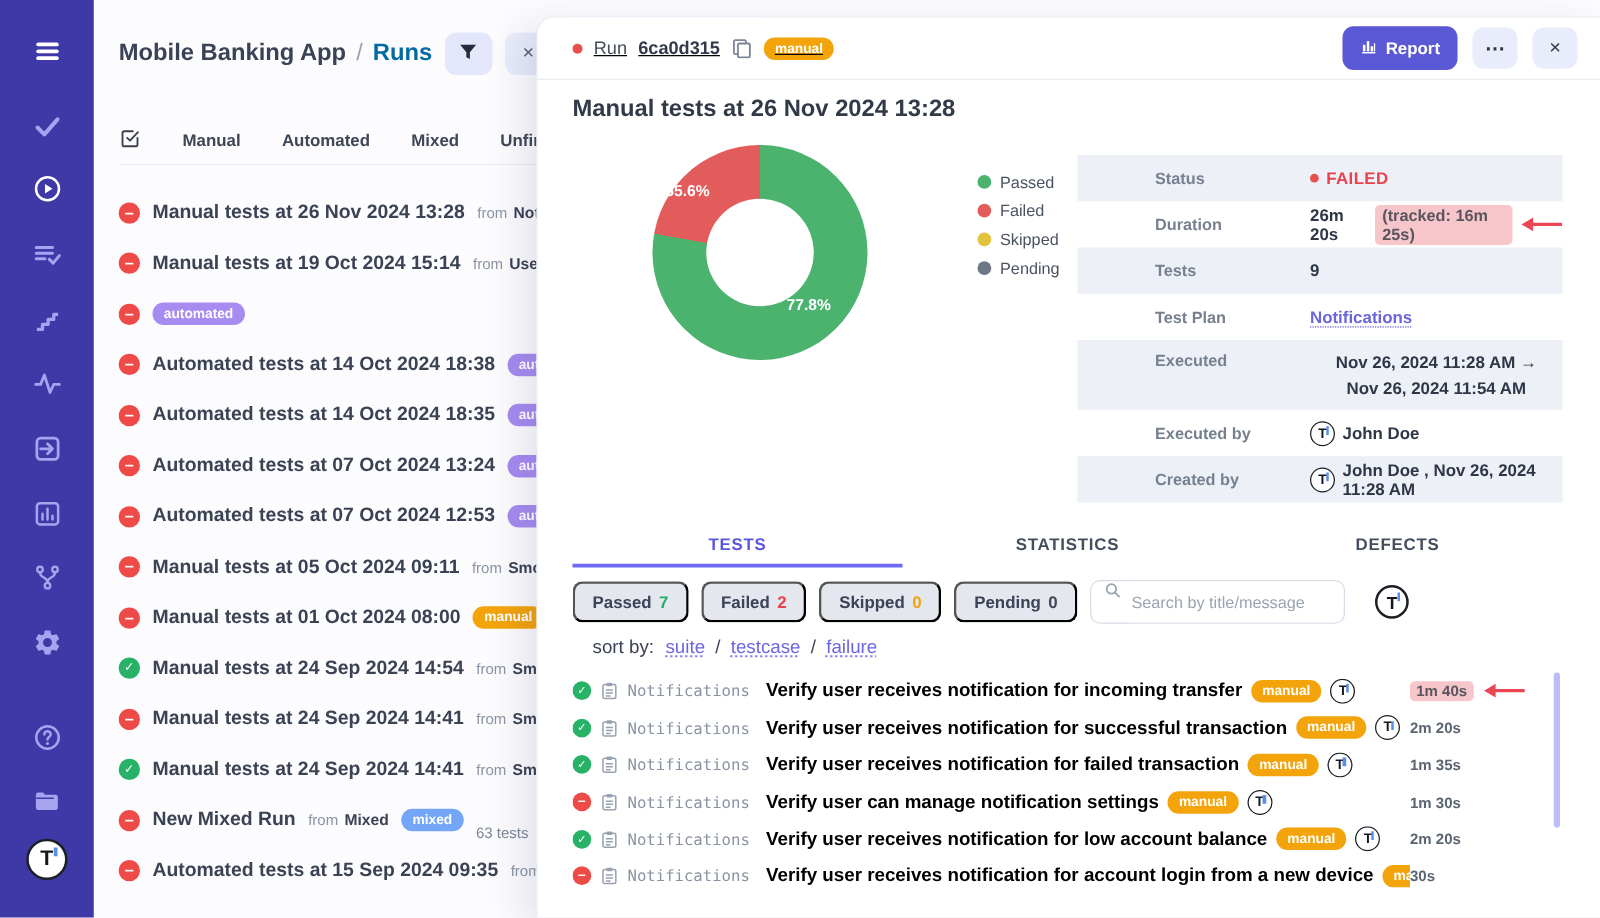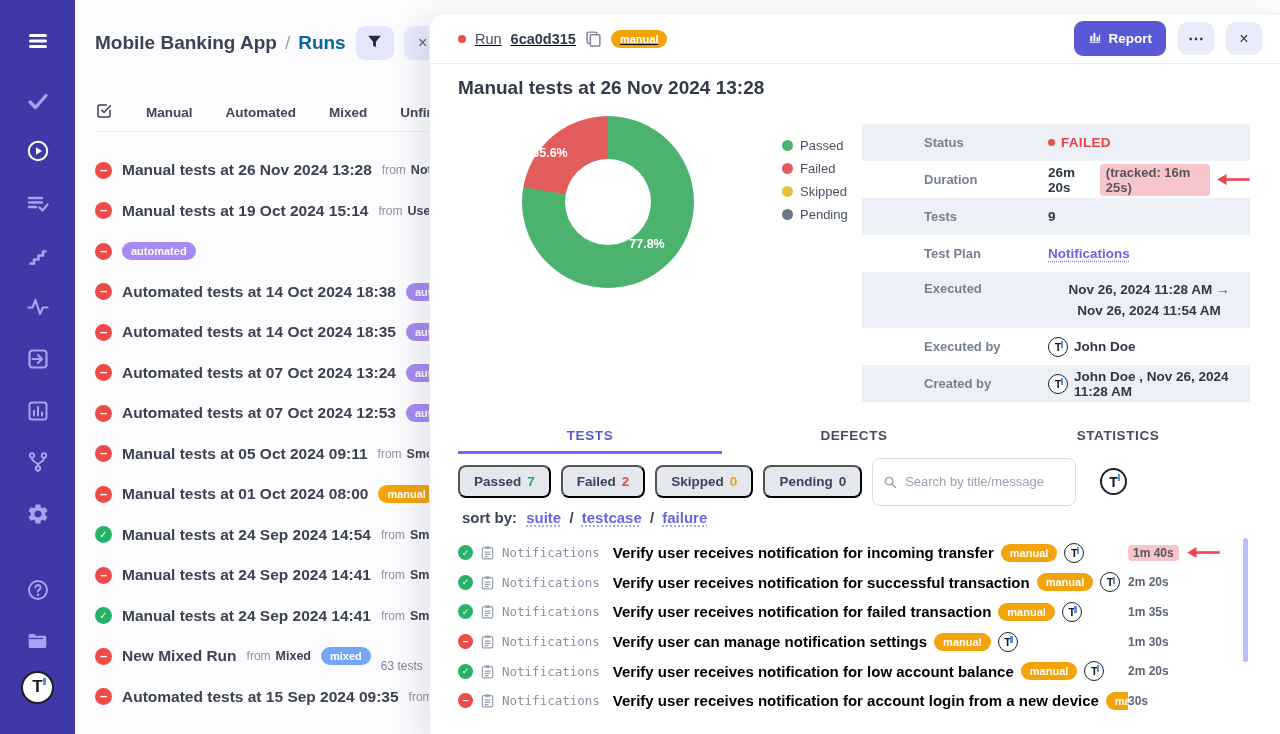--- a/index.html
+++ b/index.html
@@ -87,28 +87,28 @@
 
   
   .dp-tabs { position:absolute; left:28px; right:30px; top:406px; height:34px; display:flex; }
   .dp-tab { flex:1; display:flex; align-items:center; justify-content:center; font-size:13.5px; font-weight:700;
     letter-spacing:.6px; color:#454e5e; border-bottom:3px solid transparent; cursor:pointer; }
   .dp-tab.active { color:#5b58e0; border-bottom-color:#6f6bf2; }
   .chips-row { position:absolute; left:28px; right:30px; top:451px; height:33px; display:flex; align-items:center; gap:10px; }
   .chip { height:33px; display:flex; align-items:center; gap:6px; background:#e4e7ee; border-radius:8px;
     padding:0 14px; font-size:13.5px; font-weight:700; color:#3c4257; cursor:pointer; }
   .cnt.green{color:#27ae60;} .cnt.red{color:#e8424d;} .cnt.orange{color:#f0a30c;} .cnt.dark{color:#3e4656;}
-  .search-box { width:204px; height:48px; border:1px solid #d8dce6; border-radius:8px; background:#fff;
-    display:flex; align-items:center; gap:8px; padding:0 10px; }
+  .search-box { width:204px; height:35px; border:1px solid #d8dce6; border-radius:8px; background:#fff;
+    display:flex; gap:8px; padding:0 10px; }
   .search-box svg { width:14px; height:14px; color:#9aa3b2; flex:none; }
   .search-box input { border:none; outline:none; width:100%; font-size:13px; color:#3c4257;
     font-family:"Liberation Sans","DejaVu Sans",sans-serif; }
   .search-box input::placeholder { color:#9aa3b2; }
   .chips-row .tlogo { width:27px; height:27px; font-size:14px; margin-left:14px; cursor:pointer; }
-  .sort-row { position:absolute; left:32px; top:495px; font-size:15px; color:#3c4257; font-weight:700; }
+  .sort-row { position:absolute; left:44px; top:495px; font-size:15px; color:#3c4257; font-weight:400; }
   .sort-row .slash { color:#3c4257; margin:0 4px; }
 
   
   .tests-list { position:absolute; left:28px; top:524px; width:784px; }
   .test-row { height:29.6px; display:flex; align-items:center; cursor:pointer; }
   .t-main { flex:1; min-width:0; overflow:hidden; display:flex; align-items:center; gap:7px; white-space:nowrap; }
   .test-row .status-dot { width:15px; height:15px; }
   .test-row .status-dot.failed::after { font-size:11px; } .test-row .status-dot.passed::after { font-size:9px; }
   .clip-icon { width:15px; height:15px; color:#98a1b0; flex:none; }
   .t-suite { font-family:"DejaVu Sans Mono","Liberation Mono",monospace; font-size:12.5px; color:#8a93a3; margin-right:6px; }
@@ -482,22 +482,22 @@
           <span class="tlogo">
             <i>T</i>
           </span>
         <span>John Doe , Nov 26, 2024 11:28 AM</span>
         </span>
     </div>
   </div>
 
   <div class="dp-tabs">
     <span class="dp-tab active">TESTS</span>
+    <span class="dp-tab">STATISTICS</span>
     <span class="dp-tab">DEFECTS</span>
-    <span class="dp-tab">STATISTICS</span>
   </div>
 
   <div class="chips-row">
     <span style="display:flex;gap:10px;">
 
         <button class="chip">
           <span>Passed</span>
           <span class="cnt green">7</span>
         </button>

·····

Work to complete: Reproduce only the lines above, starting at the line with "display:flex; align-items:center; gap:8px;" and ending at the line with "flex:1; min-width:0; overflow:hidden;", exactly as written.

Result of the exercise:
-    display:flex; align-items:center; gap:8px; padding:0 10px; }
+  .search-box { width:204px; height:35px; border:1px solid #d8dce6; border-radius:8px; background:#fff;
+    display:flex; gap:8px; padding:0 10px; }
   .search-box svg { width:14px; height:14px; color:#9aa3b2; flex:none; }
   .search-box input { border:none; outline:none; width:100%; font-size:13px; color:#3c4257;
     font-family:"Liberation Sans","DejaVu Sans",sans-serif; }
   .search-box input::placeholder { color:#9aa3b2; }
   .chips-row .tlogo { width:27px; height:27px; font-size:14px; margin-left:14px; cursor:pointer; }
-  .sort-row { position:absolute; left:32px; top:495px; font-size:15px; color:#3c4257; font-weight:700; }
+  .sort-row { position:absolute; left:44px; top:495px; font-size:15px; color:#3c4257; font-weight:400; }
   .sort-row .slash { color:#3c4257; margin:0 4px; }
 
   
   .tests-list { position:absolute; left:28px; top:524px; width:784px; }
   .test-row { height:29.6px; display:flex; align-items:center; cursor:pointer; }
   .t-main { flex:1; min-width:0; overflow:hidden; display:flex; align-items:center; gap:7px; white-space:nowrap; }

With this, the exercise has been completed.